*** Entries shown Section Begins ***

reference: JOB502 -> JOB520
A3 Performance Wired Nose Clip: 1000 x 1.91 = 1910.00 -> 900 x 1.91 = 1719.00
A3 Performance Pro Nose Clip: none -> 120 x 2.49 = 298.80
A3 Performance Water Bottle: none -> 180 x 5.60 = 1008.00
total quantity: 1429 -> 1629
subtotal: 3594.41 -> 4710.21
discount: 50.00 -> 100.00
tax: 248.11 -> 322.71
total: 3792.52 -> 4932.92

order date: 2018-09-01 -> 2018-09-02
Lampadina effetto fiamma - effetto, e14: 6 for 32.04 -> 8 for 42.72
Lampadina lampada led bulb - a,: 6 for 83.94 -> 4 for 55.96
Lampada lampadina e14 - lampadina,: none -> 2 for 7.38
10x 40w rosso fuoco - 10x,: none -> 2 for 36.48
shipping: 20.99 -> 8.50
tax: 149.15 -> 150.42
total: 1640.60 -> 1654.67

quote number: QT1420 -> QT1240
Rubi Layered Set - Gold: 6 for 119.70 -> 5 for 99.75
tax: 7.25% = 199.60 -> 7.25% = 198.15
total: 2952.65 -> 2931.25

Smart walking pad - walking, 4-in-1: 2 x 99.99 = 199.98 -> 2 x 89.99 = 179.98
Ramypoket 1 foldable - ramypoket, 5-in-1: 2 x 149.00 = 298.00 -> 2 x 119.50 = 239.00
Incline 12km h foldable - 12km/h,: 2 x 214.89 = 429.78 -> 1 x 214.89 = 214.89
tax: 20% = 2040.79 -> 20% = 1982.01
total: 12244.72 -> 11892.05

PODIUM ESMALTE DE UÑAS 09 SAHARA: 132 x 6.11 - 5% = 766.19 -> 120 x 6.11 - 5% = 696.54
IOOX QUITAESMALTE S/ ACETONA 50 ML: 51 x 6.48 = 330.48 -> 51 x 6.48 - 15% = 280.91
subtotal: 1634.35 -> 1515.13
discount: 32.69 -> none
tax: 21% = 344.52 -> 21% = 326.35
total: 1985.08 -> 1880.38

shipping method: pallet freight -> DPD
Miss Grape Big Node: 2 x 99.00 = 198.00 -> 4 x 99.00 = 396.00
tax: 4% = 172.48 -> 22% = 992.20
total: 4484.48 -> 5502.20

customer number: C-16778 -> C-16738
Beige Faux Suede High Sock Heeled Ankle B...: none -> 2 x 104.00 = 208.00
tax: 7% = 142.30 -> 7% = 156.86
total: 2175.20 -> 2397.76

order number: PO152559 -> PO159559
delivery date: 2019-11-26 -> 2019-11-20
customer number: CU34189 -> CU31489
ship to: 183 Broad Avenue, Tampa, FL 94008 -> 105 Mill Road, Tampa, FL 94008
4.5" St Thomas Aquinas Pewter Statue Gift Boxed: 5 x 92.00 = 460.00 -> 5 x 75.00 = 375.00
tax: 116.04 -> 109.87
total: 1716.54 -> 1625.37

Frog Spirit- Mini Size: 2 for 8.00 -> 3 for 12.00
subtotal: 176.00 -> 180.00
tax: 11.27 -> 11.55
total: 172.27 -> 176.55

*** Entries shown Section Ends ***

▶ What is being asked:
Please return the records above exactly as they are written.

▶ Result for this exercise:
reference: JOB502 -> JOB520
A3 Performance Wired Nose Clip: 1000 x 1.91 = 1910.00 -> 900 x 1.91 = 1719.00
A3 Performance Pro Nose Clip: none -> 120 x 2.49 = 298.80
A3 Performance Water Bottle: none -> 180 x 5.60 = 1008.00
total quantity: 1429 -> 1629
subtotal: 3594.41 -> 4710.21
discount: 50.00 -> 100.00
tax: 248.11 -> 322.71
total: 3792.52 -> 4932.92

order date: 2018-09-01 -> 2018-09-02
Lampadina effetto fiamma - effetto, e14: 6 for 32.04 -> 8 for 42.72
Lampadina lampada led bulb - a,: 6 for 83.94 -> 4 for 55.96
Lampada lampadina e14 - lampadina,: none -> 2 for 7.38
10x 40w rosso fuoco - 10x,: none -> 2 for 36.48
shipping: 20.99 -> 8.50
tax: 149.15 -> 150.42
total: 1640.60 -> 1654.67

quote number: QT1420 -> QT1240
Rubi Layered Set - Gold: 6 for 119.70 -> 5 for 99.75
tax: 7.25% = 199.60 -> 7.25% = 198.15
total: 2952.65 -> 2931.25

Smart walking pad - walking, 4-in-1: 2 x 99.99 = 199.98 -> 2 x 89.99 = 179.98
Ramypoket 1 foldable - ramypoket, 5-in-1: 2 x 149.00 = 298.00 -> 2 x 119.50 = 239.00
Incline 12km h foldable - 12km/h,: 2 x 214.89 = 429.78 -> 1 x 214.89 = 214.89
tax: 20% = 2040.79 -> 20% = 1982.01
total: 12244.72 -> 11892.05

PODIUM ESMALTE DE UÑAS 09 SAHARA: 132 x 6.11 - 5% = 766.19 -> 120 x 6.11 - 5% = 696.54
IOOX QUITAESMALTE S/ ACETONA 50 ML: 51 x 6.48 = 330.48 -> 51 x 6.48 - 15% = 280.91
subtotal: 1634.35 -> 1515.13
discount: 32.69 -> none
tax: 21% = 344.52 -> 21% = 326.35
total: 1985.08 -> 1880.38

shipping method: pallet freight -> DPD
Miss Grape Big Node: 2 x 99.00 = 198.00 -> 4 x 99.00 = 396.00
tax: 4% = 172.48 -> 22% = 992.20
total: 4484.48 -> 5502.20

customer number: C-16778 -> C-16738
Beige Faux Suede High Sock Heeled Ankle B...: none -> 2 x 104.00 = 208.00
tax: 7% = 142.30 -> 7% = 156.86
total: 2175.20 -> 2397.76

order number: PO152559 -> PO159559
delivery date: 2019-11-26 -> 2019-11-20
customer number: CU34189 -> CU31489
ship to: 183 Broad Avenue, Tampa, FL 94008 -> 105 Mill Road, Tampa, FL 94008
4.5" St Thomas Aquinas Pewter Statue Gift Boxed: 5 x 92.00 = 460.00 -> 5 x 75.00 = 375.00
tax: 116.04 -> 109.87
total: 1716.54 -> 1625.37

Frog Spirit- Mini Size: 2 for 8.00 -> 3 for 12.00
subtotal: 176.00 -> 180.00
tax: 11.27 -> 11.55
total: 172.27 -> 176.55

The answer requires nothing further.